Are humans an endangered species? Some scientists think so. Author Phil Torres wrote a piece for Salon detailing evidence from various sources – from climate change data to a recent article by theoretical physicist Stephen Hawking – showing the possibility of an apocalypse that could occur in some of our lifetimes. Torres said, “We are in a unique moment of human history, one marked by an exceptionally high probability of disaster.”
Climate change isn’t the only issue humanity must contend with today. Overpopulation, ocean acidification, antibiotic resistance, and the potential of a global pandemic threaten us. In a December 2016 article for The Guardian, Hawking said, “Now, more than at any time in our history, our species needs to work together…we are at the most dangerous moment in the development of humanity. We now have the technology to destroy the planet on which we live, but have not yet developed the ability to escape it.” And all of this while an anti-intellectual president sits in the White House.
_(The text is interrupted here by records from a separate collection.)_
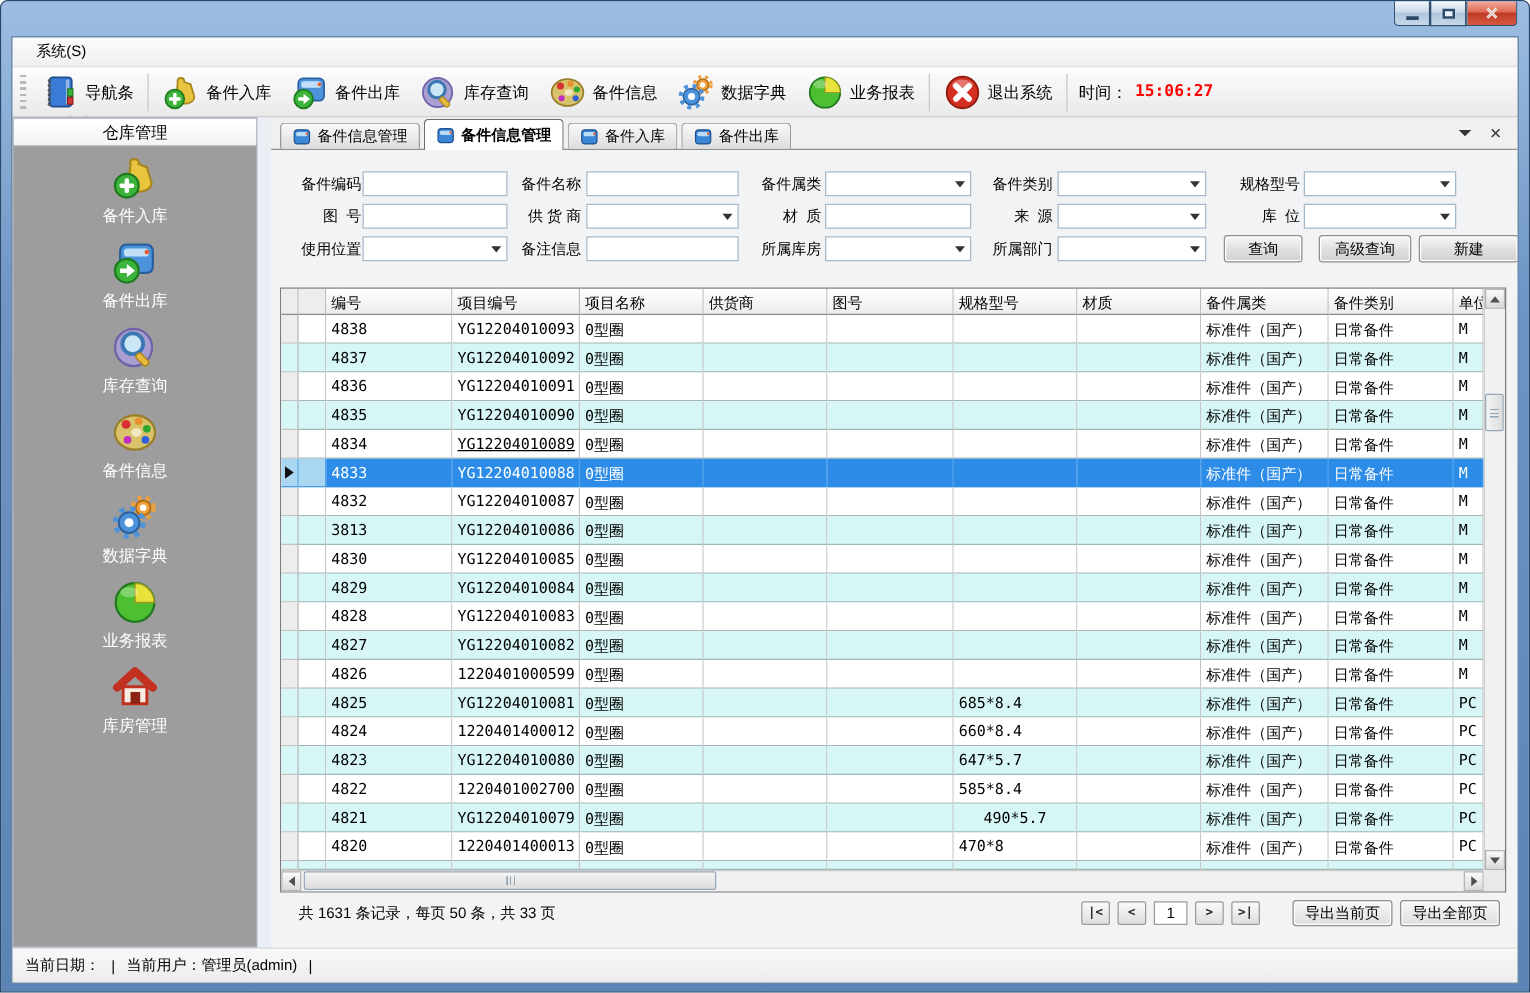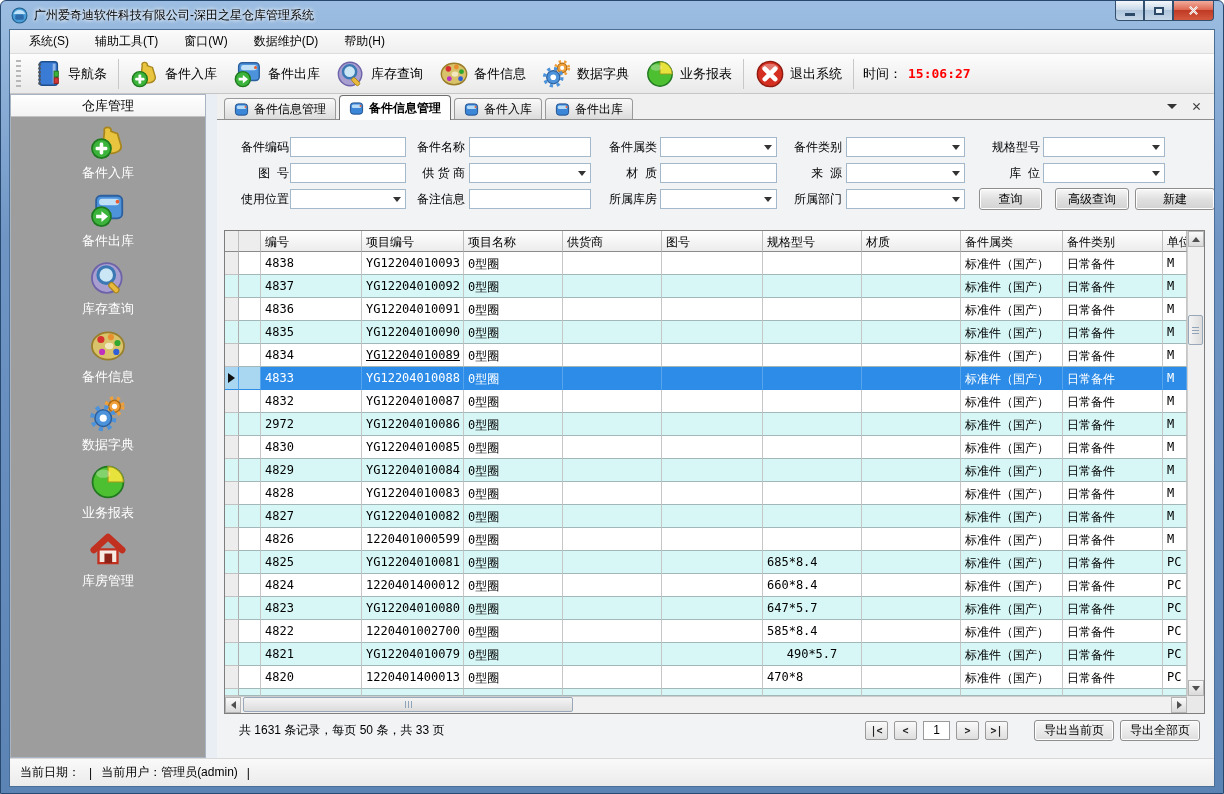--- a/index.html
+++ b/index.html
@@ -132,16 +132,6 @@
 
 <div class="window">
 
-  <div class="titlebar">
-    <span class="icon app-ic" id="app-ic">
-        <svg viewBox="0 0 16 16">
-          <circle cx="8" cy="8" r="7" fill="#4A9ED8" stroke="#1E5E8C"></circle>
-          <path d="M2.5 6.5 A6 6 0 0 1 13.5 6.5 Z" fill="#BFE2F8"></path>
-          <rect x="4" y="7" width="8" height="5" rx="1.5" fill="#2E6BAA"></rect>
-        </svg>
-      </span>
-    <span class="ttl">广州爱奇迪软件科技有限公司-深田之星仓库管理系统</span>
-  </div>
   <div class="wbtns">
     <div class="wbtn">
         <span class="glyph-min"></span>

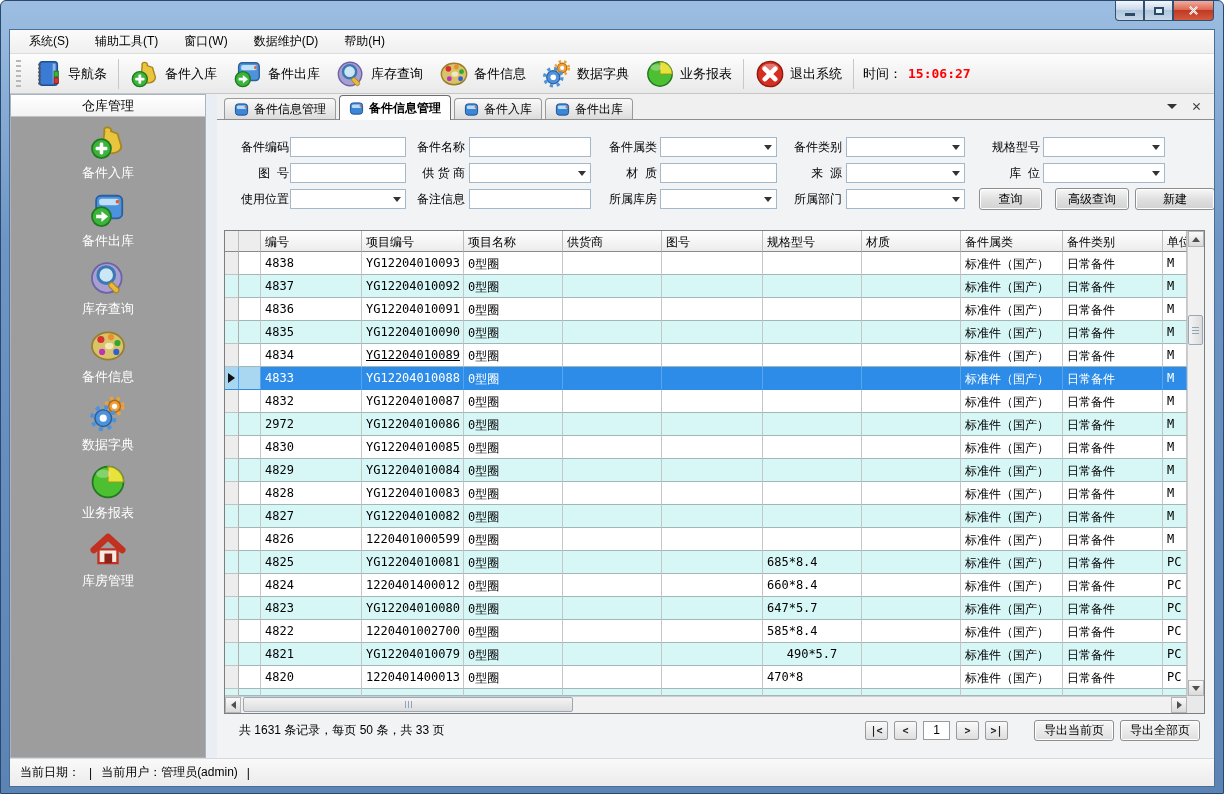--- a/index.html
+++ b/index.html
@@ -24,7 +24,7 @@
   .client { position:absolute; left:8px; top:28px; right:8px; bottom:6px; background:#F0F0F0;
     border:1px solid #4A6E96; display:flex; flex-direction:column; overflow:hidden; }
   .menubar { height:24px; background:linear-gradient(#FBFBFB,#EFEFEF); border-bottom:1px solid #DCDCDC;
-    display:flex; padding-left:6px; }
+    display:flex; padding-left:6px;flex-direction:column; }
   .menu-item { padding:0 13px; line-height:23px; cursor:default; }
   .toolbar { height:40px; background:linear-gradient(#FDFDFD,#E9E9E9); border-bottom:1px solid #C6C6C6;
     display:flex; align-items:center; padding-left:4px; }

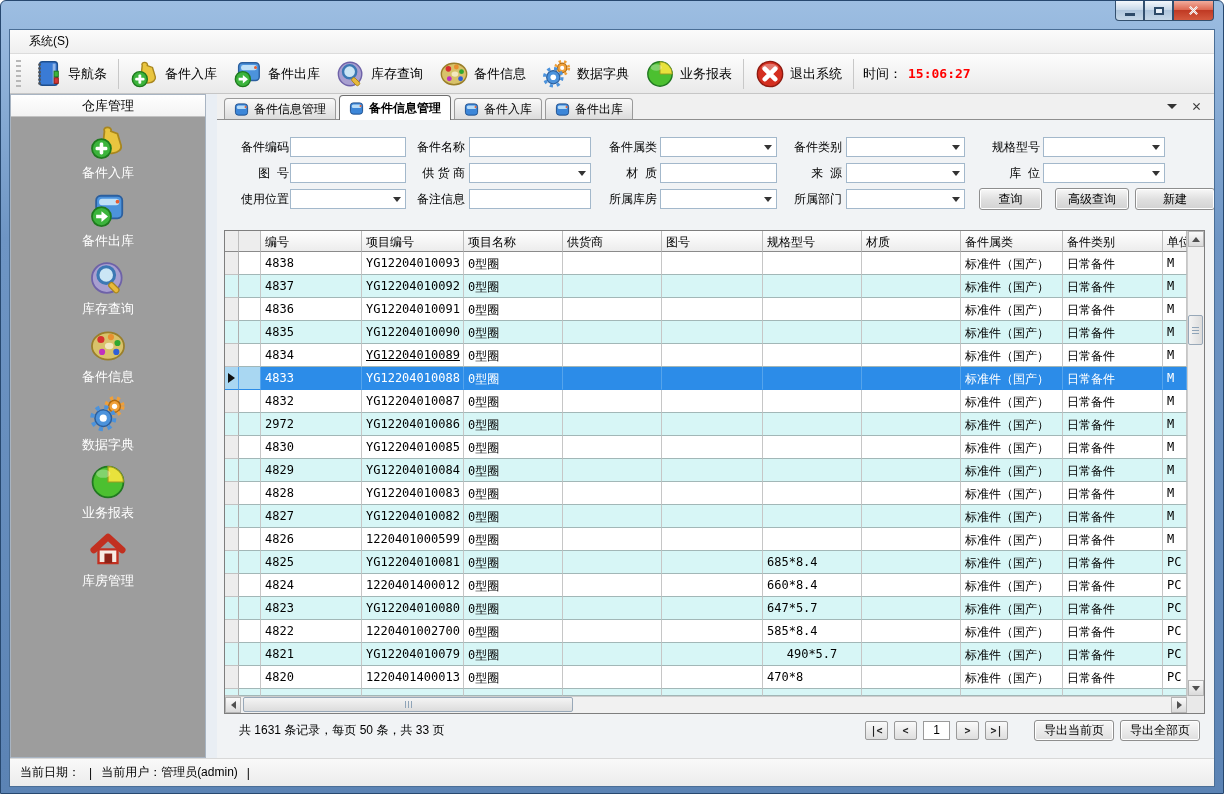--- a/index.html
+++ b/index.html
@@ -529,7 +529,7 @@
                 <div class="trow alt">
                   <div class="cell selc" style="flex-basis: 14px;"></div>
                   <div class="cell indc" style="flex-basis: 22px;"></div>
-                  <div class="cell" style="flex-basis: 101px;">2972</div>
+                  <div class="cell" style="flex-basis: 101px;">3813</div>
                   <div class="cell" style="flex-basis: 102px;">YG12204010086</div>
                   <div class="cell" style="flex-basis: 99px;">0型圈</div>
                   <div class="cell" style="flex-basis: 99px;"></div>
Donald Trump’s election prompted The Bulletin of Atomic Scientists to move the Doomsday Clock’s minute hand 30 seconds closer to midnight – the closest it’s been since 1953. In a New York Times article, scientists Lawrence Krauss and David Titley wrote their organization made the move because Trump had pledged to impede progress on climate change action and nuclear proliferation.
They aren’t the only scientists predicting disaster. Microbiologist Frank Fenner, whose work helped defeat smallpox, said in 2010 “humans will probably be extinct within 100 years, because of overpopulation, environmental destruction, and climate change.” Biologist Neil Dawe said it wouldn’t surprise him if the generation following him saw the end of humanity. Ecologist Guy McPherson went so far as to say humanity could be extinct by 2026.
But we don’t have to go the way of the dinosaurs just yet. Hawking said humanity must break down barriers inside and outside nations, and help equip people for a changing economy with training and financial support. He said he is an optimist for our species, but elites must learn lessons from 2016 – and “above all a measure of humility.”